As most of you know this is my third A to Z Challenge and every year this sneaky letter K causes me grief. This year is no different and I’ve really grappled with this K post. I’ve never thought about K as being a problem letter, but clearly this is a lesson in imperfection teaching me to park my expectations at the door.
Keeping it real has always been a big one for me. I have always firmly believed that building meaningful relationships is all about trust, of which one of the central pillars is meaning what you say and saying what you mean. Clearly this is not always the easiest path to take and at times can be quite a solitary journey. There are other times when I meet a kindred spirit on that road and that’s when I can really feel the friendship flow and that sense of connection. There are yet others when people at first blush appear to be the real deal, but scratch a little below the surface and you know you are dealing with a pretender.

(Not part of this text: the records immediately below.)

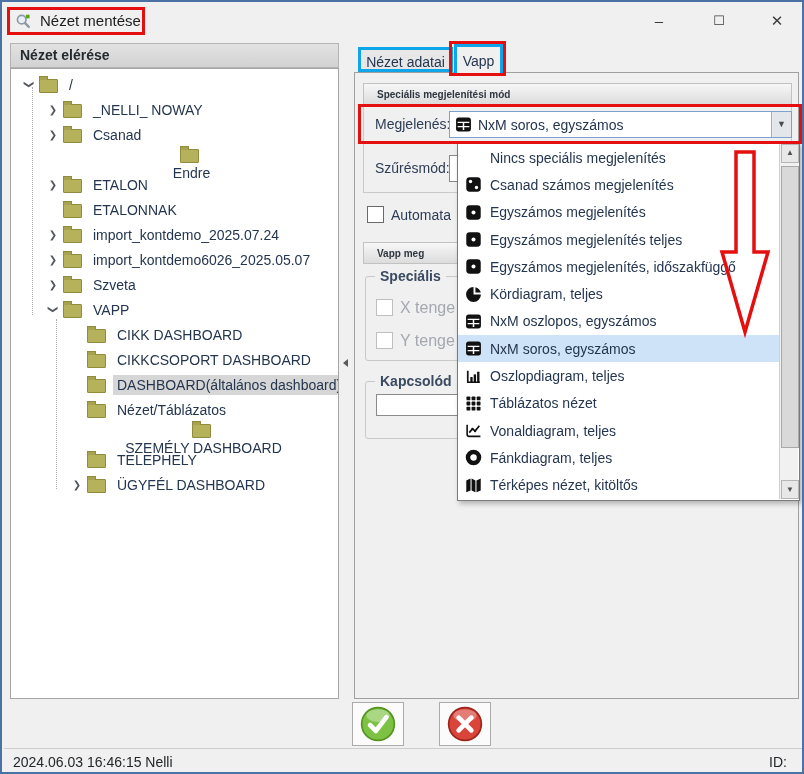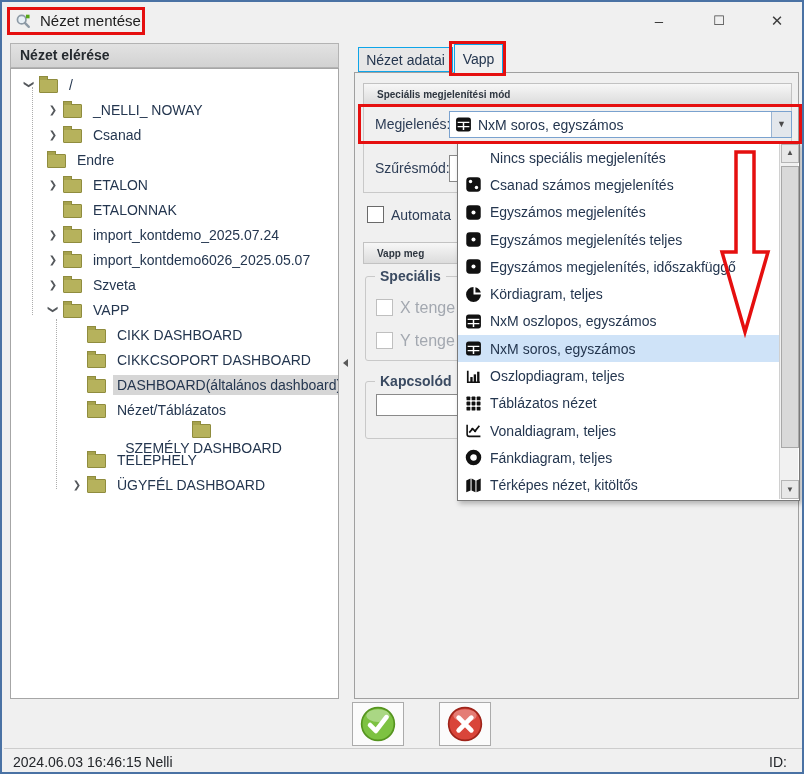--- a/index.html
+++ b/index.html
@@ -26,7 +26,7 @@
   
   .split-arrow{left:341px;top:357px;width:0;height:0;border-top:4px solid transparent;border-bottom:4px solid transparent;border-right:5px solid #5a5a5a;}
   
-  .tab{border:1px solid #0ea5e9;font-size:14px;color:#24364f;text-align:center;}
+  .tab{border:3px solid #0ea5e9;font-size:14px;color:#24364f;text-align:center;}
   .tab-inactive{left:356px;top:45px;width:95px;height:25px;background:#e7e7e7;line-height:24px;}
   .tab-active{left:452px;top:42px;width:49px;height:29px;background:#f0f0f0;border-bottom:none;line-height:28px;z-index:3;}
   .content{left:352px;top:70px;width:445px;height:627px;border:1px solid #a0a0a0;background:#f0f0f0;z-index:1;}

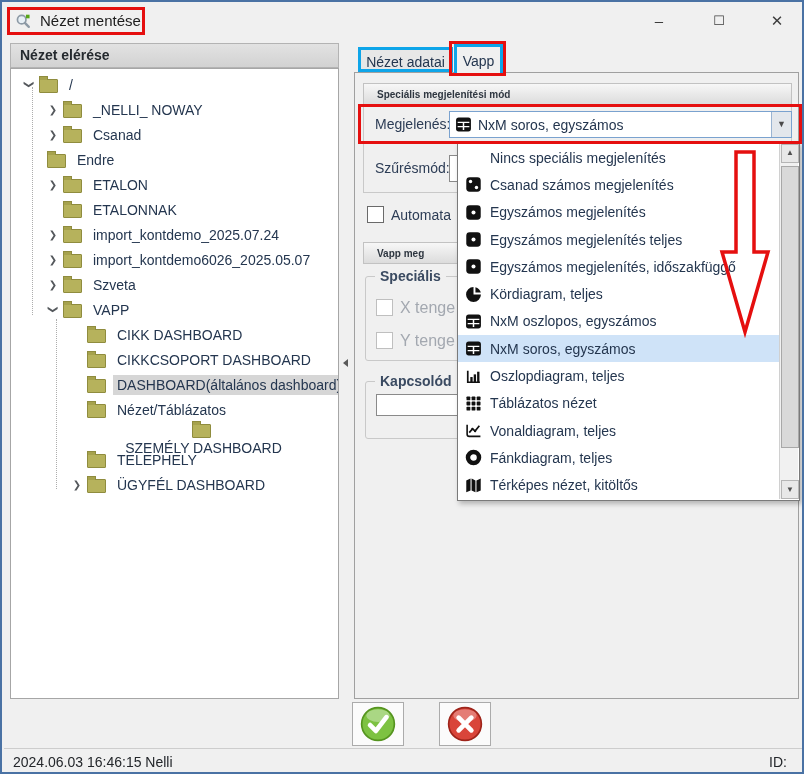--- a/index.html
+++ b/index.html
@@ -96,7 +96,7 @@
           <span class="folder"></span>
           <span class="tlabel">Csanad</span>
         </div>
-        <div class="tree-row" style="padding-left: 18px;">
+        <div class="tree-row" style="padding-left: 34px; flex-direction: column;">
           <span class="chev"></span>
           <span class="folder"></span>
           <span class="tlabel">Endre</span>

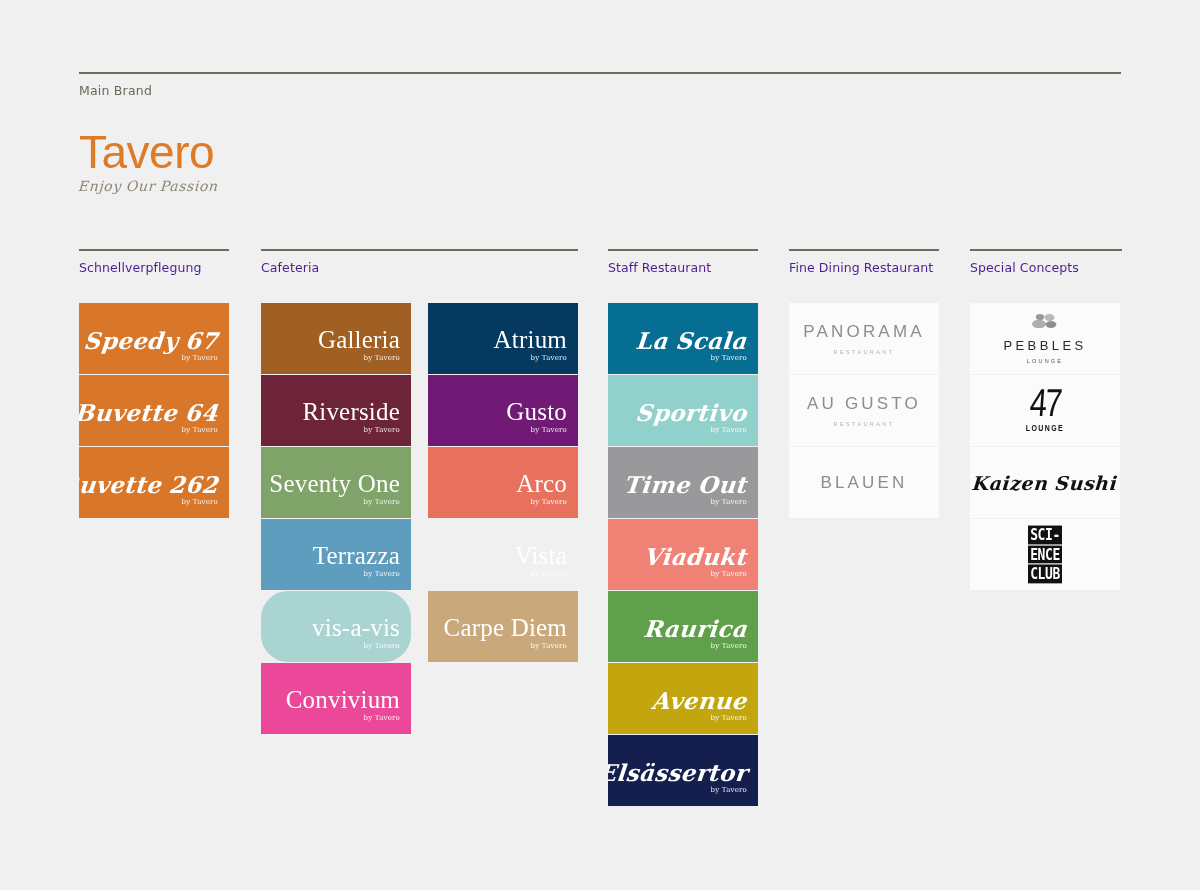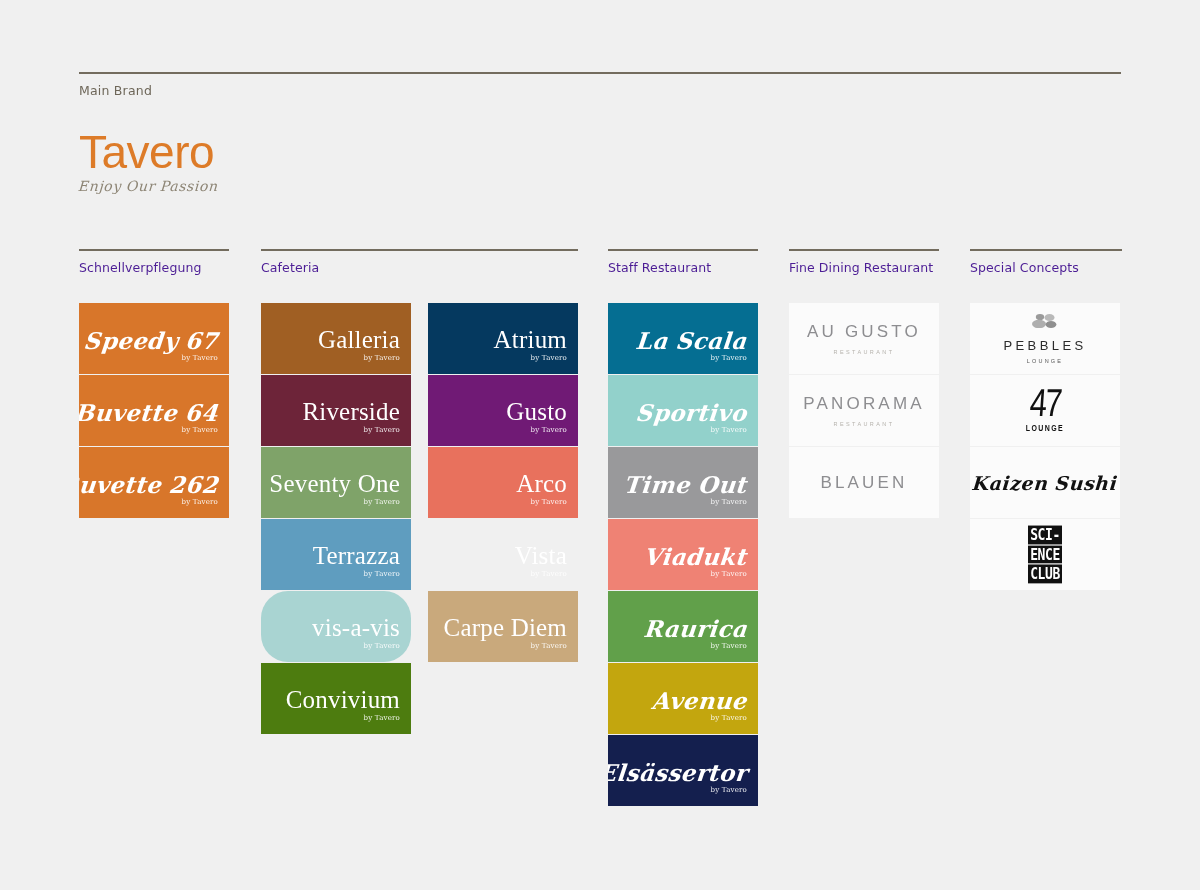--- a/index.html
+++ b/index.html
@@ -445,11 +445,11 @@
       <div class="col-body">
         <div class="tile-stack">
           <div class="tile-light">
+            <div class="fd-name">PANORAMA</div>
+            <div class="fd-sub">RESTAURANT</div>
+          </div>
+          <div class="tile-light">
             <div class="fd-name">AU GUSTO</div>
-            <div class="fd-sub">RESTAURANT</div>
-          </div>
-          <div class="tile-light">
-            <div class="fd-name">PANORAMA</div>
             <div class="fd-sub">RESTAURANT</div>
           </div>
           <div class="tile-light">

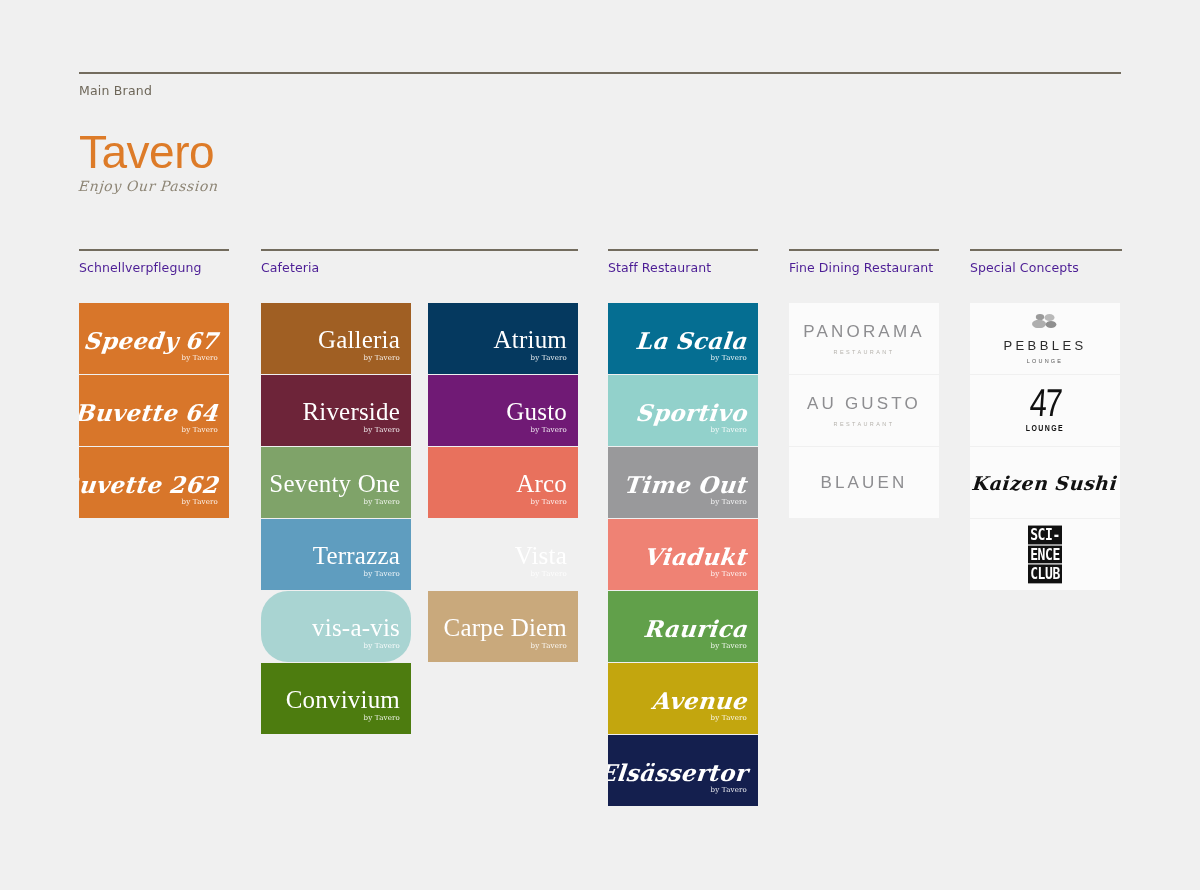--- a/index.html
+++ b/index.html
@@ -345,7 +345,7 @@
               <div class="tile-sub">by Tavero</div>
             </div>
           </div>
-          <div class="tile style-serif" style="background: #4d7c0f;">
+          <div class="tile style-serif" style="background: #ec4899;">
             <div class="tile-inner">
               <div class="tile-name">Convivium</div>
               <div class="tile-sub">by Tavero</div>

Keeping it real to me also means:
- not having to appear busy to increase my worthiness
- keeping commitments that I have made, but being discerning about making them
- not being afraid to express myself respectfully
- trying new things and laughing at failure
- backing myself and knowing I am the real deal
- understanding my value proposition
- rolling up my sleeves to get the job done
- helping people when and where I can
- owning my part in an outcome and not blaming others for my own failures
- eliminating passive aggression from my life.
That last one in particular is a big one for me right now. I deserve crave authentic communication. Real discourse that gets to the heart of an issue/problem so we can get on with the business of fixing it or going our separate ways if that is an option.
What makes keeping it real also hard is that we don’t want people to perceive we are selfish when we practice it. However, the reality is that although we like to think we can control perception, we can’t because by its very nature it is derived from another’s thoughts.
In the end, I believe it costs us more to be what others want us to be than it is to keep it real. It takes real energy to constantly mould and play into others’ expectations. I’d rather channel that energy in becoming acquainted with myself and to manage my own expectations.
Hopefully by choosing to live authentically, people’s perceptions of us will more closely match our true meanings. But as you say, we can’t control others’ perceptions. We can only control our own actions, so we might as well put our focus there.
We lose ourselves when we try to be something other than we are for the sake of someone else. Nothing is worth that.
LuAnn Braley
AJ’s Hooligans @AtoZChallenge
Back Porchervations
You expressed yourself so well in this piece. The older I get, the more I realize how difficult it is for all humans to “keep it real”. Many don’t care whether it’s real; many never ask whether it’s real; and many are not willing to settle for anything less than real. I don’t think of being selfish as much as being self-caring. I’m far happier alone.
Love the e e comings quote! And the last paragraph of your post really hit home for me. Well said!
Madeline @ The Shellshank Redemption
Minion, Capt. Alex’s Ninja Minion Army
The 2014 Blogging from A-Z Challenge
Hi Judy, i am visiting you blog first time and i really liked what you have said. So simple and straight from heart. Nice to meet you. You got one follower. Visit us sometime to participate in ranting of first time mother.
http://sinhasat302.blogspot.in/
You sound like a deep thinker. I’m one of those too. I love having those conversations that go late into the night and transverse the deep issues we never dare touch on in regular conversation.
True Heroes A to Z
I’ve never felt the need to comply with anyone else’s expectations which goes some way to explaining my weirdness. ‘Reality’ and ‘keeping it real’ will always be difficult to nail down, and be subject to change as we grow older.
” laughing at failure”….I have to work on this……at the moment I’m still at the swearing and blaming the cosmos phase. 🙂
So true…and it’s a lesson I’ll never quite learn, I guess…especially the part about not trying to fit what other people want me to be.
Visiting you from the A to Z challenge sign-up page. Great to meet you!